23. The process of claim 22 wherein the objects stored in said memory include weak-pointer objects, a weak-pointer object being an object containing a weak pointer, objects referenced only by weak pointers being garbage, weak-pointer objects being distinguishable from other objects, said process comprising the additional steps:
entering weak-pointer objects into a weak-pointer object postprocessing (WPOP) queue when weak-pointer objects are entered into said copying queue;
postprocessing of the objects in the WPOP queue, said postprocessing being performed after all objects in said copying queue have been copied, postprocessing of a weak-pointer object consisting of either (1) updating the weak pointer to reflect the referenced object's new location in to-space if the object has been copied into to-space or (2) overwriting the weak pointer with 0 in the weak-pointer field if the object has not been copied into to-space.

24. The process of claim 22 wherein each word of an object has a tag that identifies the word as either a descriptor or terminal word, said process comprising the additional steps:
identifying the descriptors resident within objects in the copying queue, said descriptors being called resident descriptors, the identification being made as the objects are copied;
adding the objects to which said resident descriptors point to said copying queue, said objects being called resident-descriptor objects;
allocating space in to-space for said resident-descriptor objects;
updating said resident descriptors to point to to-space.

25. An electronic circuit for practicing the process of claim 24.

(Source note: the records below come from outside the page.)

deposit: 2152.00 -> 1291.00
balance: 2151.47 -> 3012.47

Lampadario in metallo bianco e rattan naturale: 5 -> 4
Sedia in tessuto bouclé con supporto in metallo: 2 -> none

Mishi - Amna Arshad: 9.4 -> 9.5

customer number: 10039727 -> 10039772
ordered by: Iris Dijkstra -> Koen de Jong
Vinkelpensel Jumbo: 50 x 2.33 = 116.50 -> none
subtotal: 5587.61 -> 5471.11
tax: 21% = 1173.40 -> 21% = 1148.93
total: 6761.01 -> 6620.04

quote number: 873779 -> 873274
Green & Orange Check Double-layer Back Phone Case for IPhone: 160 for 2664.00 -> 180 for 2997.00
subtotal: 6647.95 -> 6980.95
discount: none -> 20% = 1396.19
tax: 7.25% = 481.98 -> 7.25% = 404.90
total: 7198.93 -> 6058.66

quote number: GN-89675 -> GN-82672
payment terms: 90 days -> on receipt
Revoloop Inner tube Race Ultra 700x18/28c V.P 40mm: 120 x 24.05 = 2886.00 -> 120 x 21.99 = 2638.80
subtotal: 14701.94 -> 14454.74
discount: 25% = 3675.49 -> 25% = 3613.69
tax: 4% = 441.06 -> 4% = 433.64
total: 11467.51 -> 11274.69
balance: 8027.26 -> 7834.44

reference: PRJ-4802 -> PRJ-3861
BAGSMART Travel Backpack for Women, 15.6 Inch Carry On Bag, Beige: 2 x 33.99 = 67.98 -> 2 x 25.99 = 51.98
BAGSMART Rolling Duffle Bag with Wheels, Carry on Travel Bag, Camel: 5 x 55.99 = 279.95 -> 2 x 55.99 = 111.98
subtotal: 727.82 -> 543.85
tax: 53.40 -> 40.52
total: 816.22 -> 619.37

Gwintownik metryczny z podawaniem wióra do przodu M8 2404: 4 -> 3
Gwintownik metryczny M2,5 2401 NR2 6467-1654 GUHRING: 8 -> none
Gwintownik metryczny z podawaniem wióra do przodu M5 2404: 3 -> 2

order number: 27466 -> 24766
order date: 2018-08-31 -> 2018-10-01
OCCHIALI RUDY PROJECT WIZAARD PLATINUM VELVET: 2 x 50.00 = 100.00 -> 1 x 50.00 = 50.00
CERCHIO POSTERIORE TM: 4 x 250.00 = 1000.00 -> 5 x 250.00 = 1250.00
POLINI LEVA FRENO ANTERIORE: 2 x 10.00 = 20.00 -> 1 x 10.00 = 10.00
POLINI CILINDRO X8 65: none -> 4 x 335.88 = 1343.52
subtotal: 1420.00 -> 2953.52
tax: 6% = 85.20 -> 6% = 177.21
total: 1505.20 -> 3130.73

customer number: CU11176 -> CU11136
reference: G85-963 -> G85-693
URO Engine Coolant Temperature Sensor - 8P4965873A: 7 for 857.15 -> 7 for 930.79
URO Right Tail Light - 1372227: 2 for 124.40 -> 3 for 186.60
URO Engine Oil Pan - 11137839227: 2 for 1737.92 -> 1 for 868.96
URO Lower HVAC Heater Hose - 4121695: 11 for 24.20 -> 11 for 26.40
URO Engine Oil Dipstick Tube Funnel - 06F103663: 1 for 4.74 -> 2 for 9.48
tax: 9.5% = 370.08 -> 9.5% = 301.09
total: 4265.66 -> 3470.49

26. The process of claim 24 wherein said source-descriptor objects include only those weak-pointer objects from which the data fields are fetched by said computer system during garbage collection, a weak-pointer object being an object containing a weak pointer, objects referenced only by weak pointers being garbage, weak-pointer objects being distinguishable from other objects.

27. The garbage-collecting memory module of claim 26 wherein said computer system may enquire into the value of a weak pointer and the status of the object referenced by the weak pointer without causing said weak-pointer objects to be included with said source-descriptor objects.

28. The process of claim 24 wherein said updating step for each of said resident descriptors comprises the steps:
obtaining the pointer to the header of the resident-descriptor object;
calculating the to-space location of the resident descriptor by adding said header to the difference in said resident descriptor and said header pointer.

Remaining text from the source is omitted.